Klimafreundliches Wohnen im Holzvogtland?

Immer wieder ist von den Befürwortern und Planern einer Bebauung des Holzvogtlandes zu lesen, „das Gebiet solle nach ökologischen Gesichtspunkten erschlossen werden“, die fünfgeschossigen Wohngebäude sollten „begrünte Dächer“ haben, die Bewohner würden sich alle auf Lastenfahrrädern durch Reinbek bewegen etc… Kurzum ein rundum ökologisches Konzept – mit dem die Befürworter und Investoren ihre Klimafreundlichkeit unter Beweis stellen wollen.

Ein Aspekt wird dabei jedoch gänzlich außer Acht gelassen: Nicht nur geht bei einer Bebauung des Holzvogtlandes wertvolle Grünfläche verloren, nein, jeder Neubau – egal ob mit grünem Dach oder Wärmepumpe ausgestattet – verursacht bereits durch seinen „Herstellungsprozess“ einen enormen negativen CO2-Fußabdruck.

So ist die Baubranche einer der größten CO2-Emittenten der Welt: Insbesondere Zement, der wichtigste globale Baustoff, ohne den fast kein Neubau auskommt, ist sehr energie- und emissionsintensiv.

Die hohen Treibhausgasemissionen bei der Produktion von Zement entstehen durch zwei Prozesse[1]:

  1. Der Brennvorgang, bei dem das Ausgangsmaterial Kalkstein zu Zementklinker gebrannt wird, wird bei sehr hohen Temperaturen (1.450 °C) durchgeführt, was zu einem hohen Brennstoffverbrauch und damit zu hohen energiebedingten Emissionen führt.
  2. Eine chemische Reaktion beim Brennen führt zu einer Freisetzung von CO2, weil eine Entsäuerung des Kalksteins stattfindet.

Weltweit werden jährlich über 4,6 Milliarden Tonnen Zement verbaut, dessen Herstellungsprozess rund 2,8 Milliarden Tonnen CO2 verursacht. „Das sind fast acht Prozent der weltweiten Emissionen und damit mehr als Flugverkehr und Rechenzentren zusammen ausstoßen.“[2]

Wäre die weltweite Zementindustrie ein Staat, so würde sie – was den CO2-Ausstoss angeht – an dritter Stelle hinter den USA und China liegen.[3] Der globale Zement- und Betonbedarf wird Schätzungen zufolge aufgrund von Urbanisierung und Infrastrukturprojekten bis 2050 im Vergleich zu 2014 sogar noch um 12 bis 23 Prozent steigen.[4] In Deutschland wurden im Jahr 2017 allein durch die deutsche Industrie rund 193 Mio.
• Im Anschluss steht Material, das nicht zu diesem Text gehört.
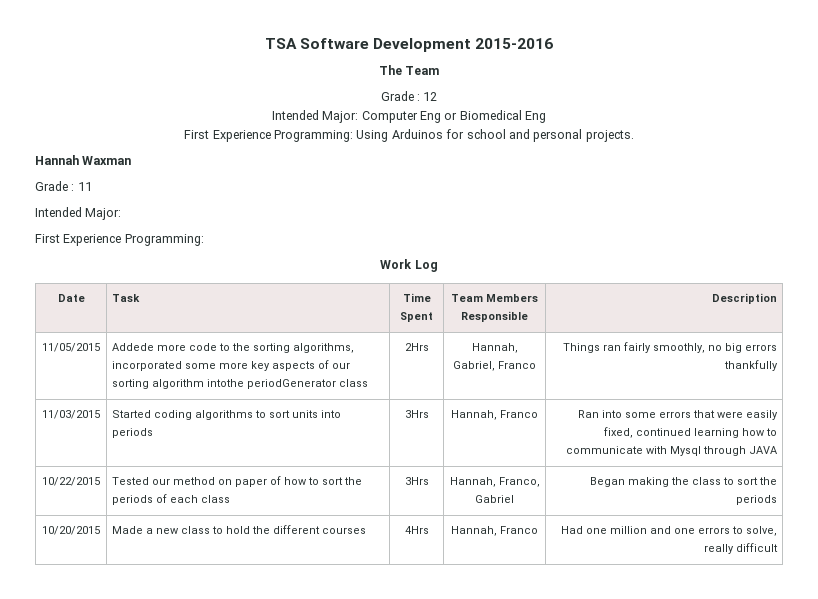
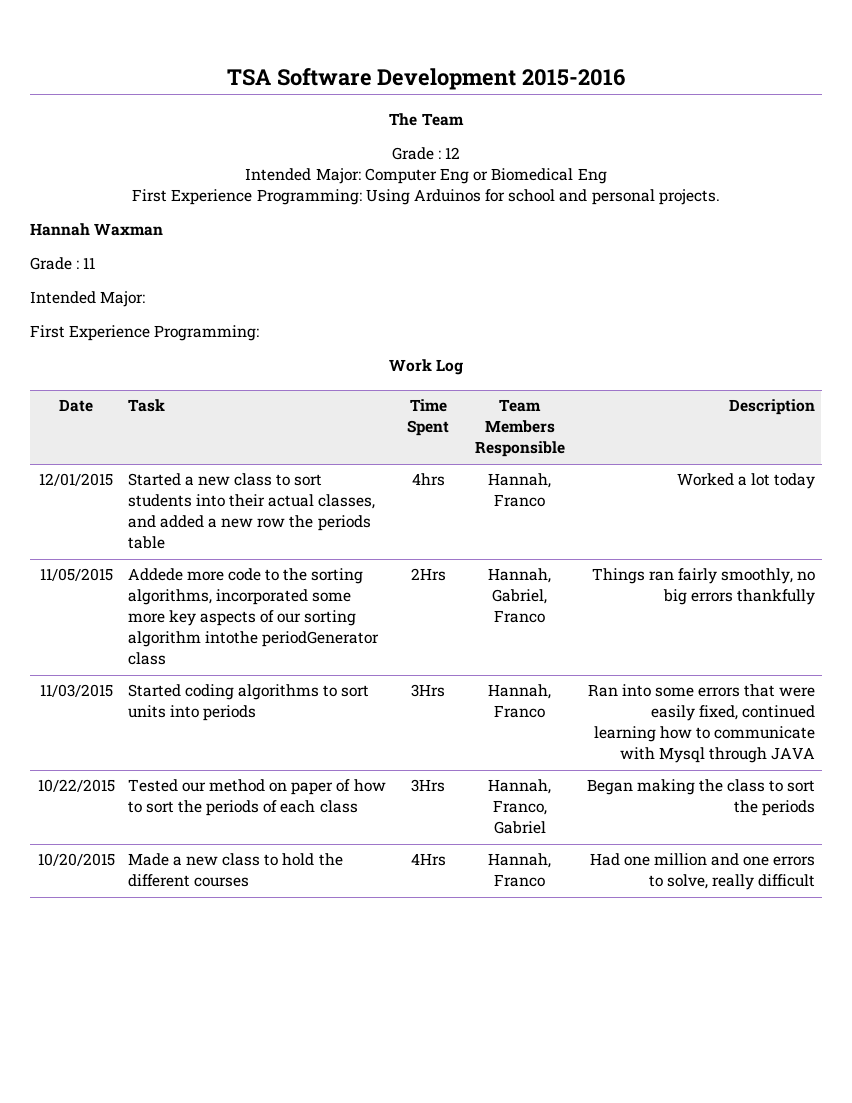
(777, 298) none -> [39,473,113,486] [127,473,323,486] [127,494,376,509] [127,515,371,531] [127,536,165,549] [411,473,445,486] [488,473,551,488] [494,494,545,507] [676,473,816,489] // 12/01/2015 | Started a new class to sort students into their actual classes, and added a new row the periods table | 4hrs | Hannah, Franco | Worked a lot today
Tonnen CO2 ausgestoßen, davon sind rund 11% der deutschen Zementproduktion anzulasten.[5] Rund 31% des deutschen Zementverbrauchs sind wiederum auf privaten Wohnungsbau zurückzuführen.

Zementverbrauch in Deutschland nach Verwendungsart
Quelle: WWF: Klimaschutz in der Beton- und Zementindustrie

Somit wird deutlich: Der Neubau auf der grünen Wiese – egal wie grün das dahinterstehende (Energie)Konzept sein mag – hat immer unvermeidbar negative Auswirkungen auf das Klima.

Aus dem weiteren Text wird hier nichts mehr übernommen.